Ten years later, the Northwestern decision is in direct contrast with the recent decision by the NLRB to certify the Dartmouth Men’s Basketball union, meaning that players do qualify as employees under the NLRA. This change of opinion seems to naturally follow from the changes to the landscape of the NCAA in that period. Many new opportunities are available to college players now that we have entered the NIL era. However, the recognition of college athletes as employees creates the issue of who is the employer. University of Southern California athletes who have also sought unionization claim that “the school, Pac-12, and NCAA jointly employ” the student athletes and “share bargaining obligations.” Who is considered the employer is important because it determines what union and collective bargaining efforts will form.

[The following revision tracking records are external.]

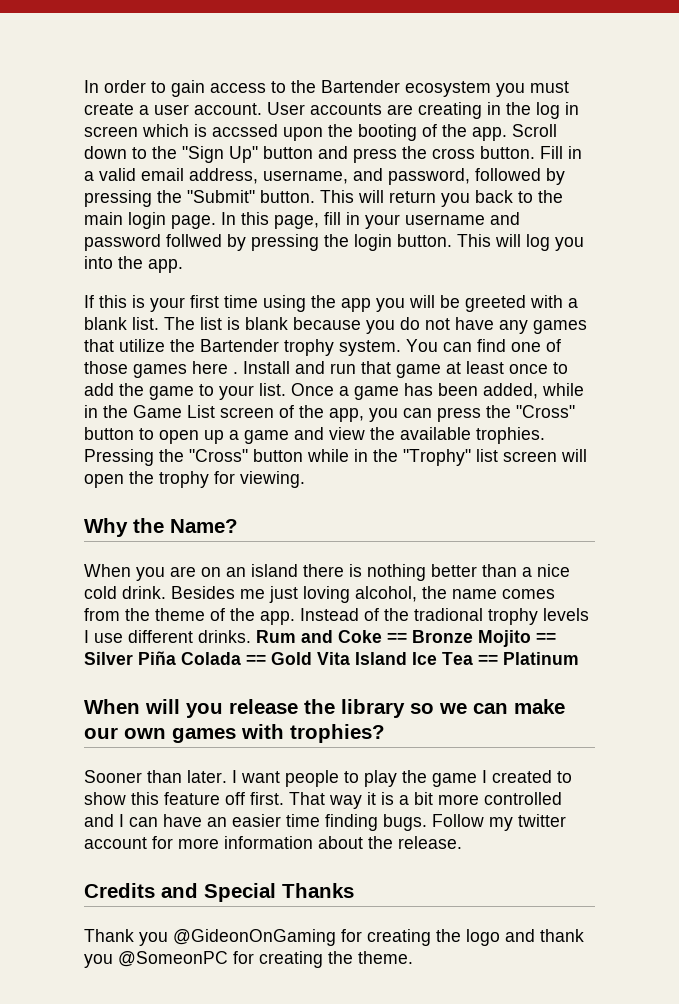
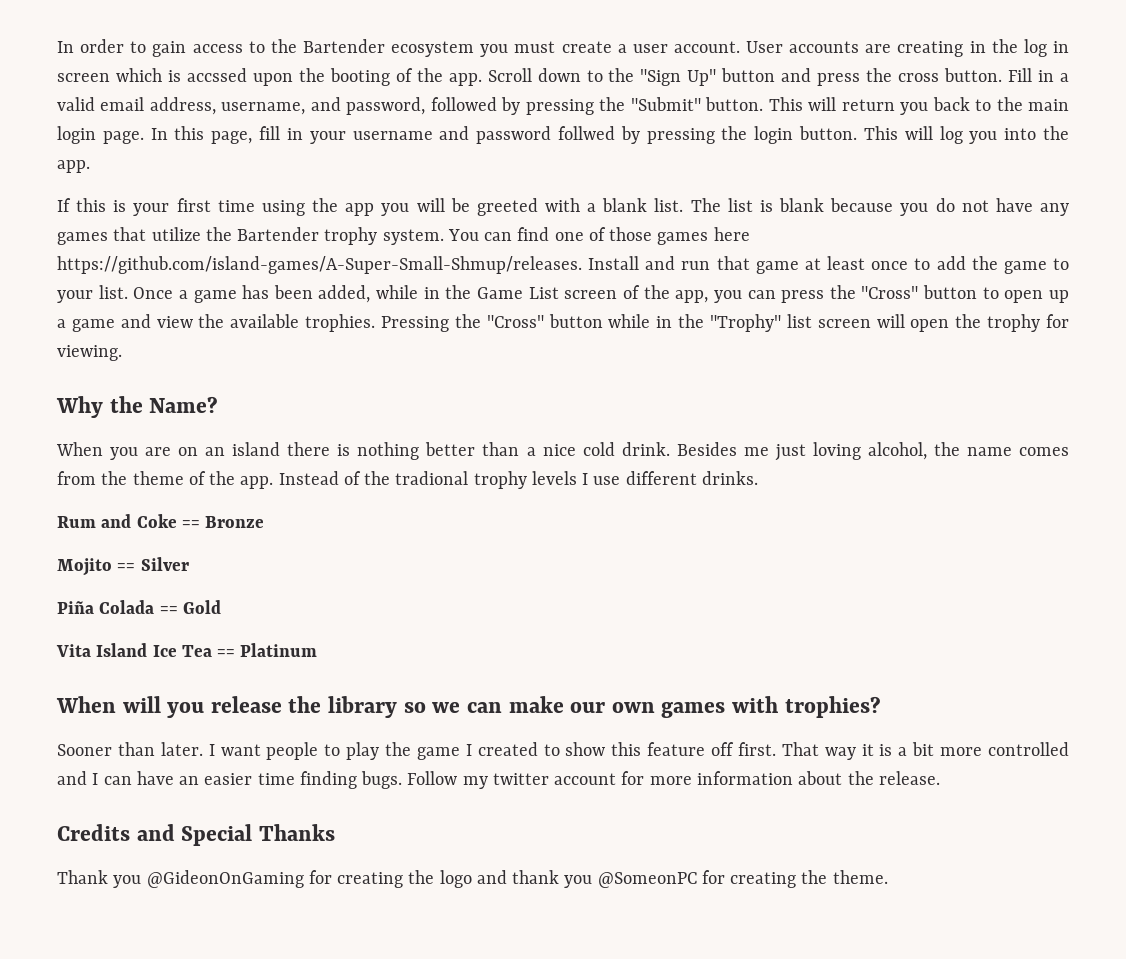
- You can find one of those games here . Install and run that game at least once to add the game to your list.
+ You can find one of those games here https://github.com/island-games/A-Super-Small-Shmup/releases. Install and run that game at least once to add the game to your list.
- Instead of the tradional trophy levels I use different drinks. Rum and Coke == Bronze Mojito == Silver Piña Colada == Gold Vita Island Ice Tea == Platinum
+ Instead of the tradional trophy levels I use different drinks.
+ Rum and Coke == Bronze
+ Mojito == Silver
+ Piña Colada == Gold
+ Vita Island Ice Tea == Platinum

If the NCAA and the conference are joint employers, NCAA-wide or conference-wide unions may be the best route for collective bargaining. On the other hand, if the conference and NCAA are not considered joint employers, different unions could form in the respective NLRB jurisdictions. However, this could create differences between the more employee friendly jurisdiction and others. While the future is uncertain for who will be the employer, it is important to ensure that there is a uniform system, so some NCAA schools don’t offer advantages to student athletes which other schools cannot.


There have been drastic changes to the world of collegiate sports since the NCAA’s decision to abandon their longstanding business model prohibiting college athletes from being paid. With Dartmouth University’s Men’s Basketball athletes making the unprecedented decision to unionize and the NLRB recognizing their status as university employees, the only certainty is that the future of college sports will look nothing like the past.


*The views expressed in this article do not represent the views of Santa Clara University.